**Task goal:** From the material below, copy each line that holds the word "none".

**Exercise data:**
#####
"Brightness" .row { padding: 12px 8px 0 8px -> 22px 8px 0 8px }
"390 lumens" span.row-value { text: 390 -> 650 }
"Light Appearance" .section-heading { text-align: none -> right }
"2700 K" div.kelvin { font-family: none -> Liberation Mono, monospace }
#####
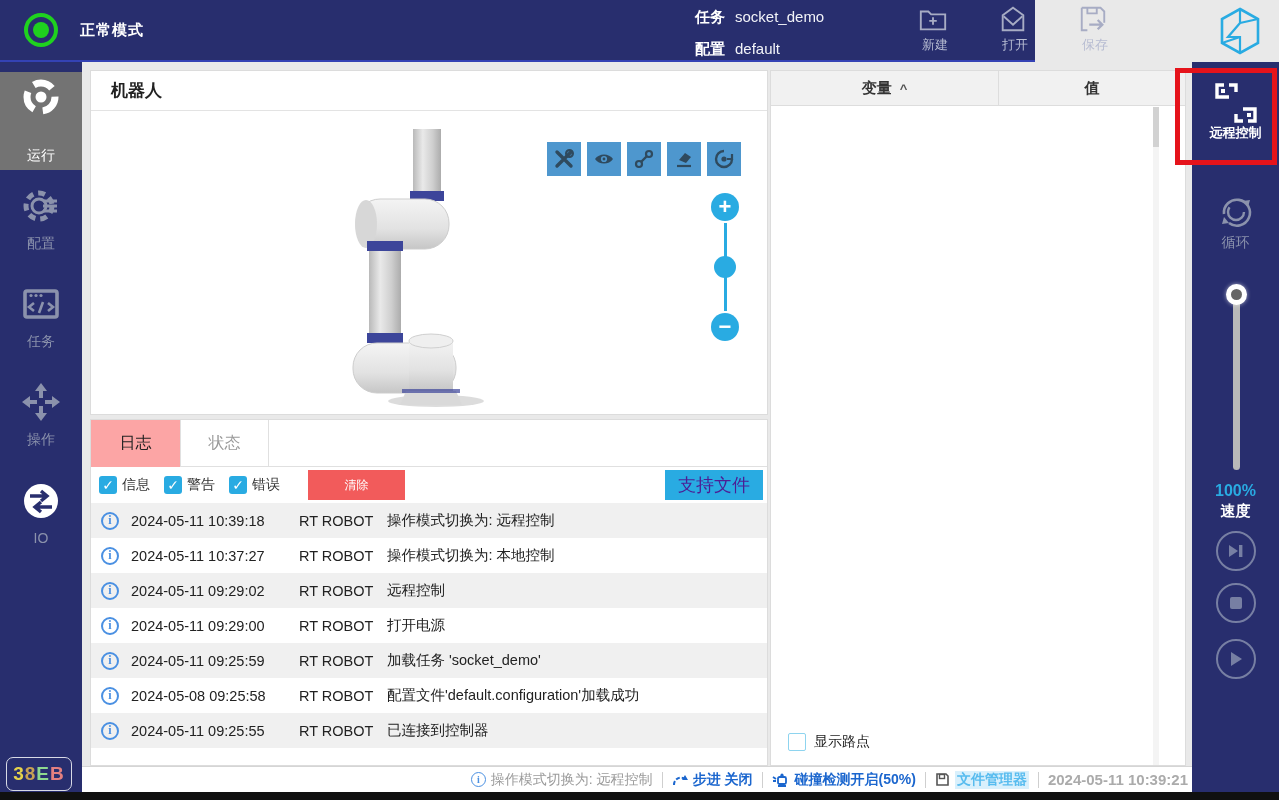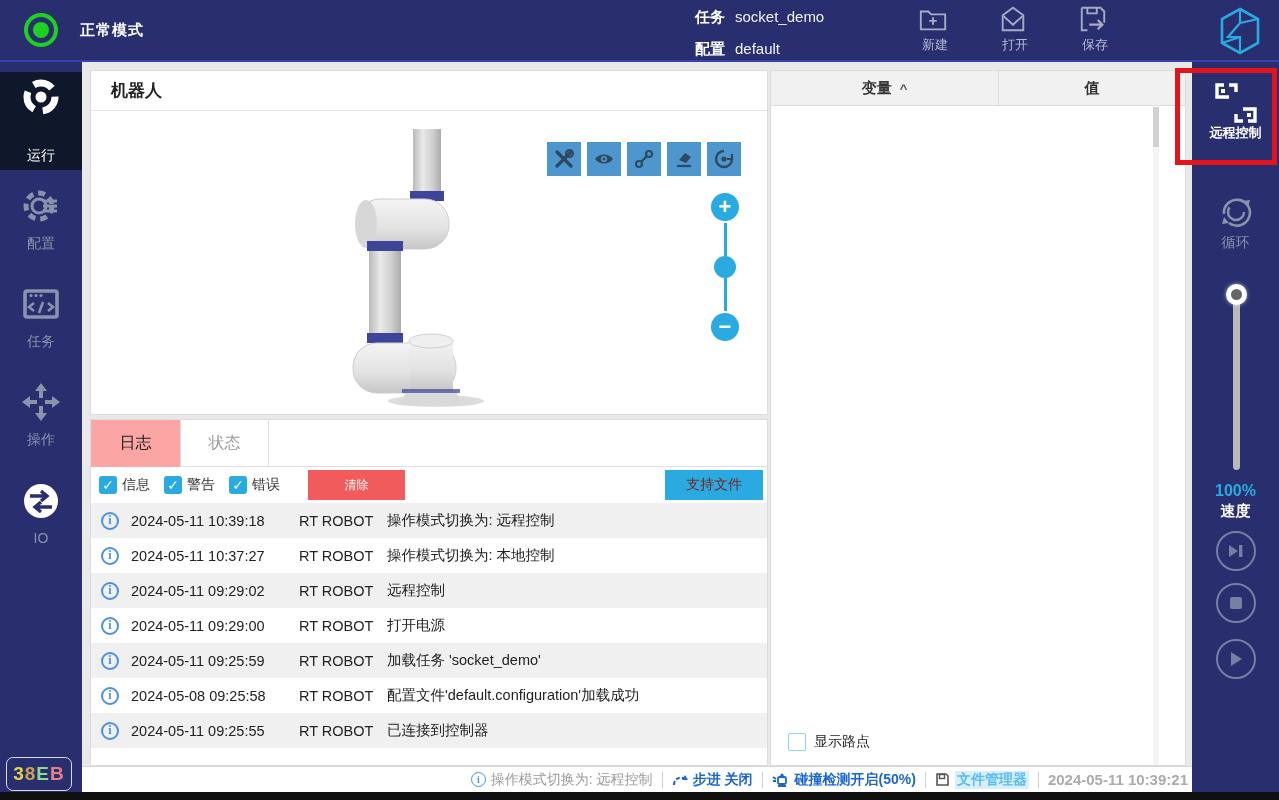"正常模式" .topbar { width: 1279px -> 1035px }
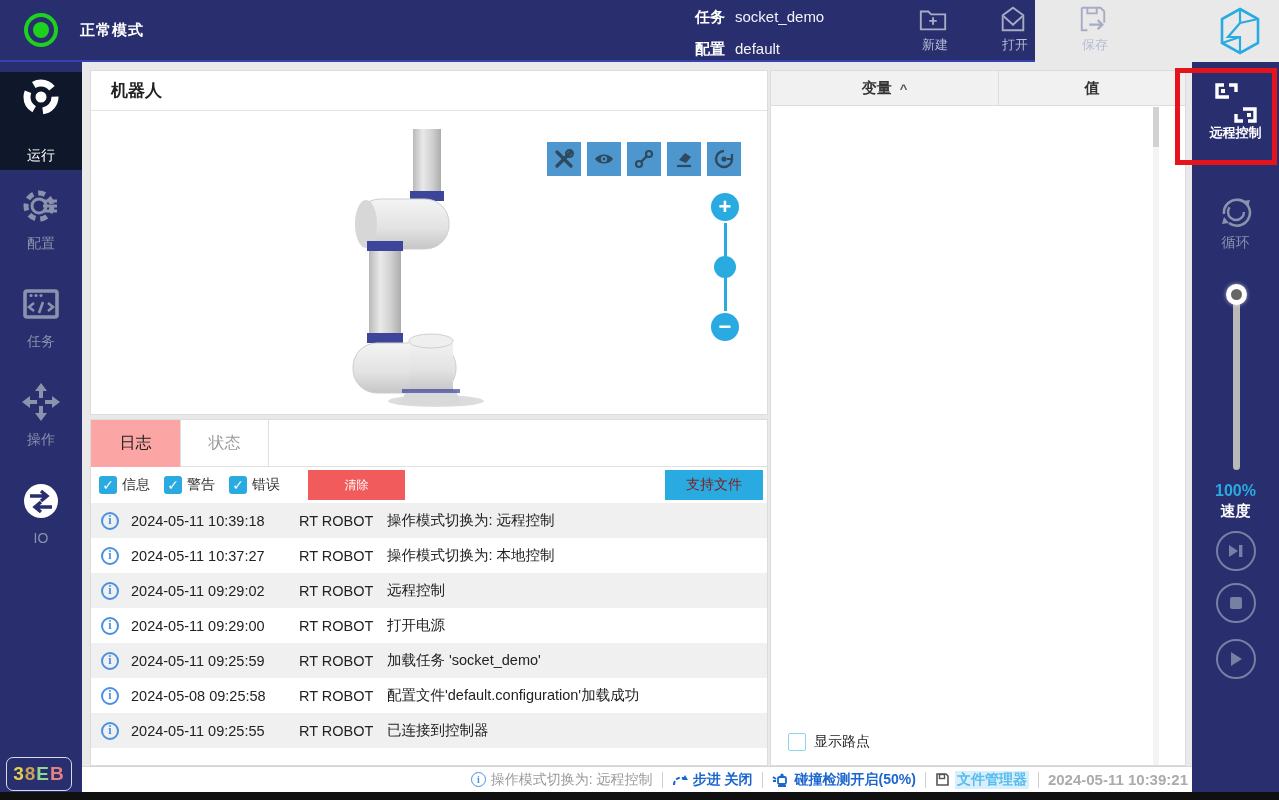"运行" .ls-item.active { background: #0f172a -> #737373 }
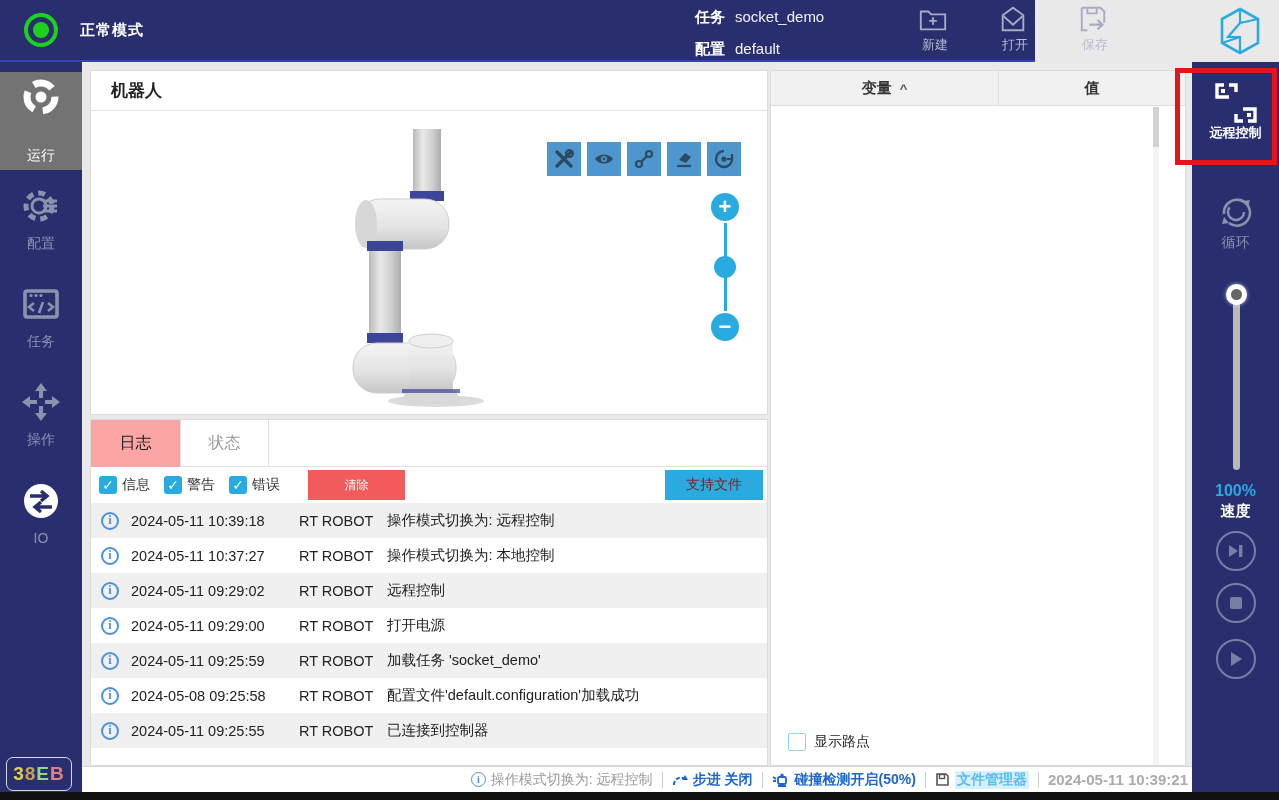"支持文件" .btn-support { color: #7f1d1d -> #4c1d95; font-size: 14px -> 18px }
#####
**Answer to this task:**
"Light Appearance" .section-heading { text-align: none -> right }
"2700 K" div.kelvin { font-family: none -> Liberation Mono, monospace }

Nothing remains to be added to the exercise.